THE TASK :: Since pictures are not wanted, repeat only the text of the records, word for word.

ENTRIES SHOWN ::
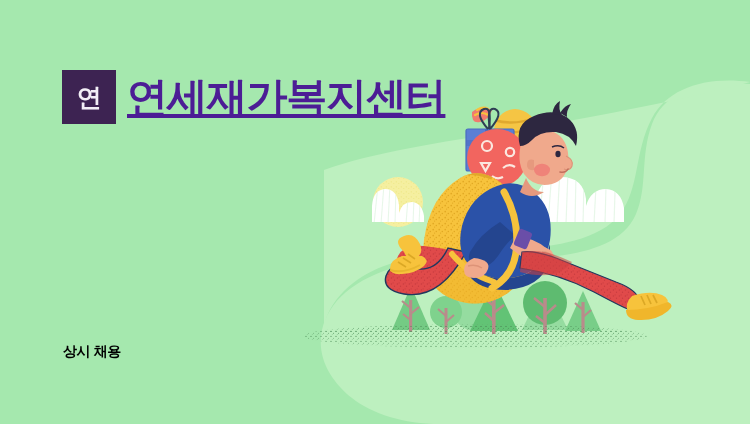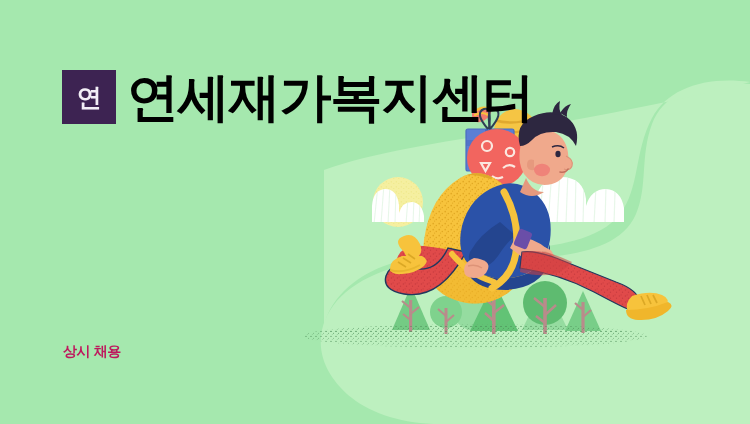--- a/index.html
+++ b/index.html
@@ -58,12 +58,13 @@
     letter-spacing: -0.5px;
   }
   .brand-title {
-    color: #000000;
-    font-size: 52px;
+    color: #4c1d95;
+    font-size: 41px;
     font-weight: 700;
     line-height: 1;
     letter-spacing: -1.2px;
     white-space: nowrap;
+    text-decoration: underline;
   }
 
   .job-title {

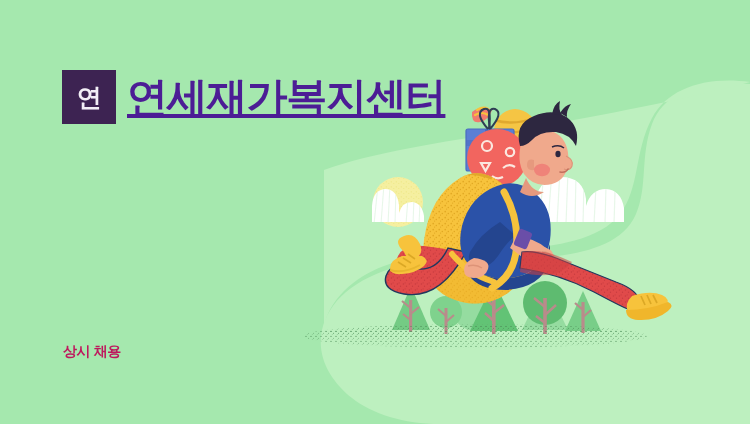--- a/index.html
+++ b/index.html
@@ -82,7 +82,7 @@
     position: absolute;
     left: 63px;
     top: 343px;
-    color: #be185d;
+    color: #000000;
     font-size: 14px;
     font-weight: 700;
     line-height: 1.15;

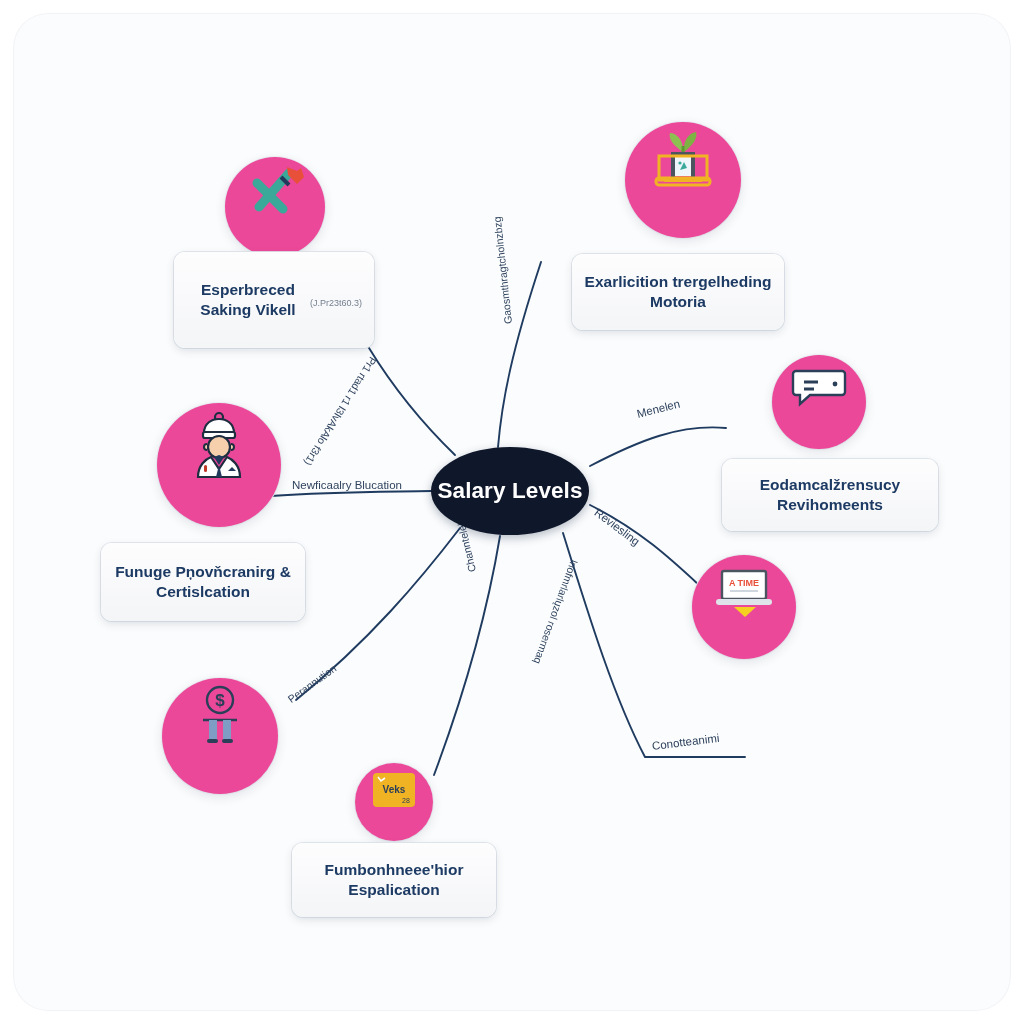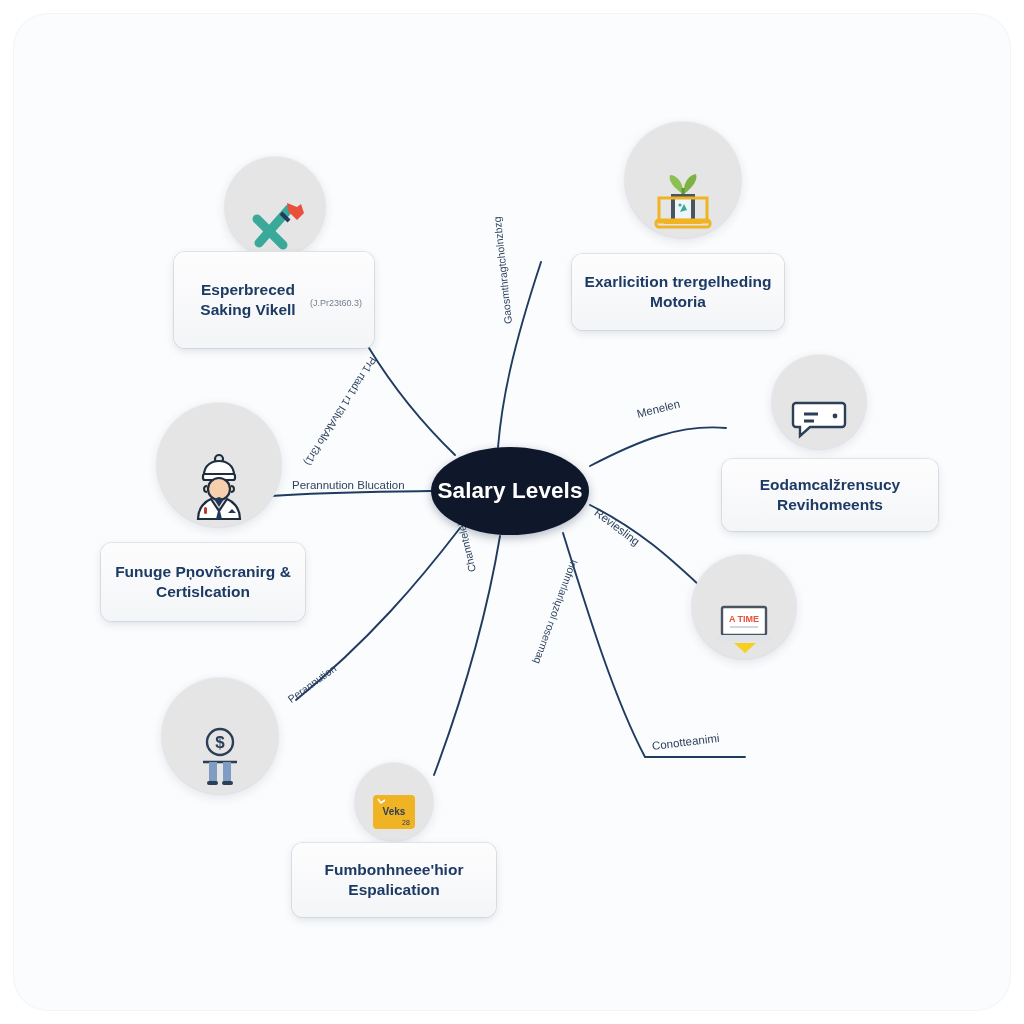--- a/index.html
+++ b/index.html
@@ -117,7 +117,7 @@
     </g>
   </svg>
 
-  <div class="edge-label" style="left:292px;top:479px;">Perannution Blucation</div>
+  <div class="edge-label" style="left:292px;top:479px;">Newficaalry Blucation</div>
 
   <div class="edge-label" style="left:637px;top:408px;transform:rotate(-14deg);">Menelen</div>
 

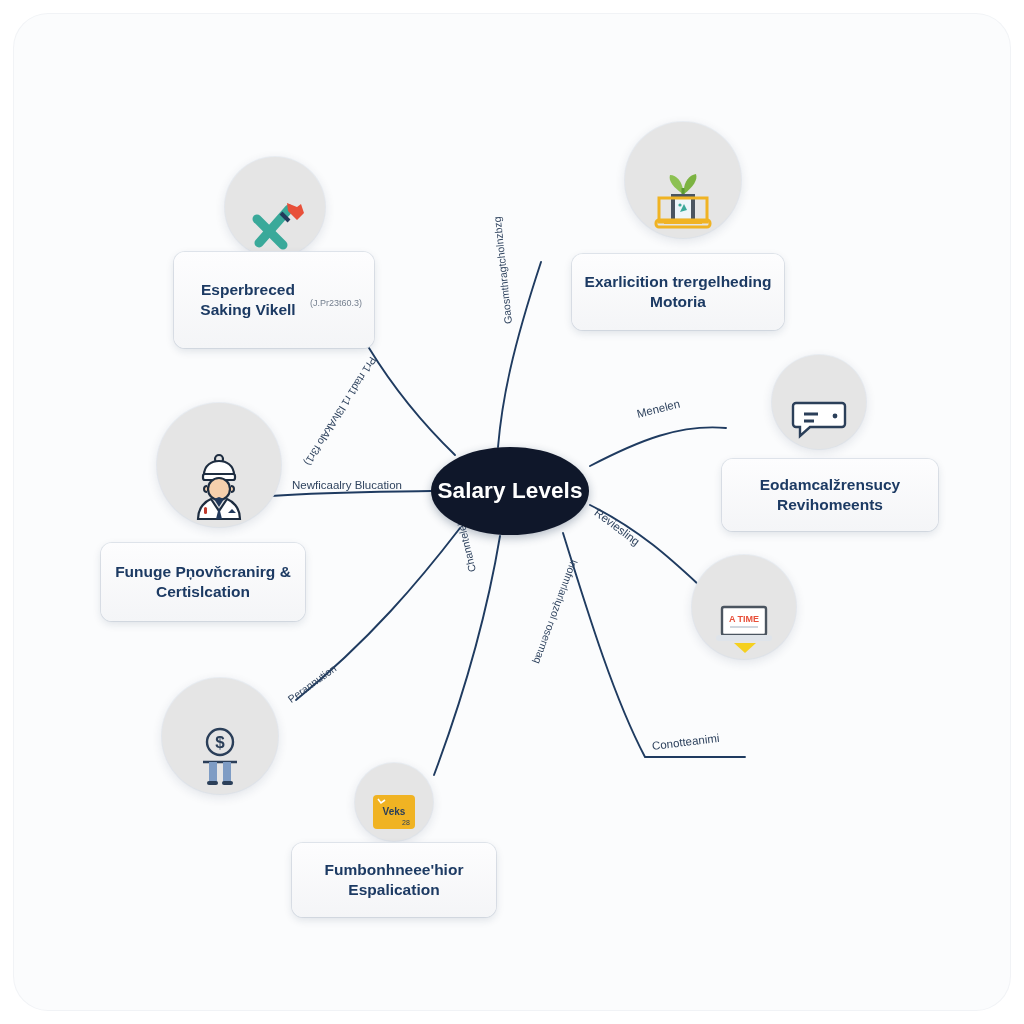--- a/index.html
+++ b/index.html
@@ -73,9 +73,9 @@
   .bubble{
     position:absolute;
     border-radius:50%;
-    background:#e5e5e5;
+    background:#ec4899;
     box-shadow:0 3px 11px rgba(24,44,78,.12), 0 0 0 1px rgba(238,241,245,.95);
-    display:flex;align-items:flex-end;justify-content:center;
+    display:flex;align-items:flex-start;justify-content:center;
     overflow:hidden;
   }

SOLUTION ::
--- a/index.html
+++ b/index.html
@@ -58,12 +58,13 @@
     letter-spacing: -0.5px;
   }
   .brand-title {
-    color: #000000;
-    font-size: 52px;
+    color: #4c1d95;
+    font-size: 41px;
     font-weight: 700;
     line-height: 1;
     letter-spacing: -1.2px;
     white-space: nowrap;
+    text-decoration: underline;
   }
 
   .job-title {

--- a/index.html
+++ b/index.html
@@ -82,7 +82,7 @@
     position: absolute;
     left: 63px;
     top: 343px;
-    color: #be185d;
+    color: #000000;
     font-size: 14px;
     font-weight: 700;
     line-height: 1.15;

--- a/index.html
+++ b/index.html
@@ -117,7 +117,7 @@
     </g>
   </svg>
 
-  <div class="edge-label" style="left:292px;top:479px;">Perannution Blucation</div>
+  <div class="edge-label" style="left:292px;top:479px;">Newficaalry Blucation</div>
 
   <div class="edge-label" style="left:637px;top:408px;transform:rotate(-14deg);">Menelen</div>
 

--- a/index.html
+++ b/index.html
@@ -73,9 +73,9 @@
   .bubble{
     position:absolute;
     border-radius:50%;
-    background:#e5e5e5;
+    background:#ec4899;
     box-shadow:0 3px 11px rgba(24,44,78,.12), 0 0 0 1px rgba(238,241,245,.95);
-    display:flex;align-items:flex-end;justify-content:center;
+    display:flex;align-items:flex-start;justify-content:center;
     overflow:hidden;
   }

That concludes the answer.